▸ The task: Return the data in full, exactly as it was written.

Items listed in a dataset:
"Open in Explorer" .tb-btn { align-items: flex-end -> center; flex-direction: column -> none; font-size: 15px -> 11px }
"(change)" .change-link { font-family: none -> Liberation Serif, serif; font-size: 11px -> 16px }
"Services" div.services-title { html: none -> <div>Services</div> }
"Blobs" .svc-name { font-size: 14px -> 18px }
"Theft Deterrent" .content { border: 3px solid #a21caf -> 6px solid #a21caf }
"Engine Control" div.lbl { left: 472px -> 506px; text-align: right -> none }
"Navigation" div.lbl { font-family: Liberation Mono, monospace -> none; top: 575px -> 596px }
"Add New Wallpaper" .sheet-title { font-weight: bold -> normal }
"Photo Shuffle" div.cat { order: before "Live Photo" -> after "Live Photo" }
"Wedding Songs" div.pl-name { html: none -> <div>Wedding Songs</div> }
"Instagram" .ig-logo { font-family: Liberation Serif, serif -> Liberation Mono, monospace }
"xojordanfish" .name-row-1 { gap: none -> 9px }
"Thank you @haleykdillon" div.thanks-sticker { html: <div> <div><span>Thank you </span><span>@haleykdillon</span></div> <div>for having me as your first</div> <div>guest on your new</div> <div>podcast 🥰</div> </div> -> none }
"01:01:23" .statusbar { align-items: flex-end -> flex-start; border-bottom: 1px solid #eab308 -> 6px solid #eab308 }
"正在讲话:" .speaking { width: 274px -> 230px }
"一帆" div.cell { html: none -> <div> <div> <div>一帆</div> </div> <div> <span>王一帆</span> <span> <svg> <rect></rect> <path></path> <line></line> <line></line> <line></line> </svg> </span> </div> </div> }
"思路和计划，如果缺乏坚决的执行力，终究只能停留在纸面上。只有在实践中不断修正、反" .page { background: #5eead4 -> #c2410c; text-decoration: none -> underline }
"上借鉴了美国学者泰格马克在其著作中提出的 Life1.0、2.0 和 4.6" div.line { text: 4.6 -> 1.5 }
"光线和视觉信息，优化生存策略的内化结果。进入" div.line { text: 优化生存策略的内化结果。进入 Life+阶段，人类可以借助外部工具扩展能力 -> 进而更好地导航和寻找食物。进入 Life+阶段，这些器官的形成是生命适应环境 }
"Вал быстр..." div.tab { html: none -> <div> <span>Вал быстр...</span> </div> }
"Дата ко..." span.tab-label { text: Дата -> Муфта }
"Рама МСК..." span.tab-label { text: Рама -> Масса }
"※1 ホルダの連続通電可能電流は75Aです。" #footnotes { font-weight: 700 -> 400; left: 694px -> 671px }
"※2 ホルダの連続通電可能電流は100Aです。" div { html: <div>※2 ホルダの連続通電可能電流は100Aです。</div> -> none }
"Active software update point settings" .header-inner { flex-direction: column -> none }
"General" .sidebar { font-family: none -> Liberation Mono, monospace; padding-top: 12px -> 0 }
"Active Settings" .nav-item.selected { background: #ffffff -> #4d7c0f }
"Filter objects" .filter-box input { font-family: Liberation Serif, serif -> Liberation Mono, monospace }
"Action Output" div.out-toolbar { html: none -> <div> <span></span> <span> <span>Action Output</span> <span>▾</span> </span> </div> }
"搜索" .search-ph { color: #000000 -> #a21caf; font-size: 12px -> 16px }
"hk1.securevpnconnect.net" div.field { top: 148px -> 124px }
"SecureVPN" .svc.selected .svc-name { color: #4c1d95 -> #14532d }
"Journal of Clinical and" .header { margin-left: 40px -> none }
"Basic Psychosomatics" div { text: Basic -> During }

▸ Answer box:
"Open in Explorer" .tb-btn { align-items: flex-end -> center; flex-direction: column -> none; font-size: 15px -> 11px }
"(change)" .change-link { font-family: none -> Liberation Serif, serif; font-size: 11px -> 16px }
"Services" div.services-title { html: none -> <div>Services</div> }
"Blobs" .svc-name { font-size: 14px -> 18px }
"Theft Deterrent" .content { border: 3px solid #a21caf -> 6px solid #a21caf }
"Engine Control" div.lbl { left: 472px -> 506px; text-align: right -> none }
"Navigation" div.lbl { font-family: Liberation Mono, monospace -> none; top: 575px -> 596px }
"Add New Wallpaper" .sheet-title { font-weight: bold -> normal }
"Photo Shuffle" div.cat { order: before "Live Photo" -> after "Live Photo" }
"Wedding Songs" div.pl-name { html: none -> <div>Wedding Songs</div> }
"Instagram" .ig-logo { font-family: Liberation Serif, serif -> Liberation Mono, monospace }
"xojordanfish" .name-row-1 { gap: none -> 9px }
"Thank you @haleykdillon" div.thanks-sticker { html: <div> <div><span>Thank you </span><span>@haleykdillon</span></div> <div>for having me as your first</div> <div>guest on your new</div> <div>podcast 🥰</div> </div> -> none }
"01:01:23" .statusbar { align-items: flex-end -> flex-start; border-bottom: 1px solid #eab308 -> 6px solid #eab308 }
"正在讲话:" .speaking { width: 274px -> 230px }
"一帆" div.cell { html: none -> <div> <div> <div>一帆</div> </div> <div> <span>王一帆</span> <span> <svg> <rect></rect> <path></path> <line></line> <line></line> <line></line> </svg> </span> </div> </div> }
"思路和计划，如果缺乏坚决的执行力，终究只能停留在纸面上。只有在实践中不断修正、反" .page { background: #5eead4 -> #c2410c; text-decoration: none -> underline }
"上借鉴了美国学者泰格马克在其著作中提出的 Life1.0、2.0 和 4.6" div.line { text: 4.6 -> 1.5 }
"光线和视觉信息，优化生存策略的内化结果。进入" div.line { text: 优化生存策略的内化结果。进入 Life+阶段，人类可以借助外部工具扩展能力 -> 进而更好地导航和寻找食物。进入 Life+阶段，这些器官的形成是生命适应环境 }
"Вал быстр..." div.tab { html: none -> <div> <span>Вал быстр...</span> </div> }
"Дата ко..." span.tab-label { text: Дата -> Муфта }
"Рама МСК..." span.tab-label { text: Рама -> Масса }
"※1 ホルダの連続通電可能電流は75Aです。" #footnotes { font-weight: 700 -> 400; left: 694px -> 671px }
"※2 ホルダの連続通電可能電流は100Aです。" div { html: <div>※2 ホルダの連続通電可能電流は100Aです。</div> -> none }
"Active software update point settings" .header-inner { flex-direction: column -> none }
"General" .sidebar { font-family: none -> Liberation Mono, monospace; padding-top: 12px -> 0 }
"Active Settings" .nav-item.selected { background: #ffffff -> #4d7c0f }
"Filter objects" .filter-box input { font-family: Liberation Serif, serif -> Liberation Mono, monospace }
"Action Output" div.out-toolbar { html: none -> <div> <span></span> <span> <span>Action Output</span> <span>▾</span> </span> </div> }
"搜索" .search-ph { color: #000000 -> #a21caf; font-size: 12px -> 16px }
"hk1.securevpnconnect.net" div.field { top: 148px -> 124px }
"SecureVPN" .svc.selected .svc-name { color: #4c1d95 -> #14532d }
"Journal of Clinical and" .header { margin-left: 40px -> none }
"Basic Psychosomatics" div { text: Basic -> During }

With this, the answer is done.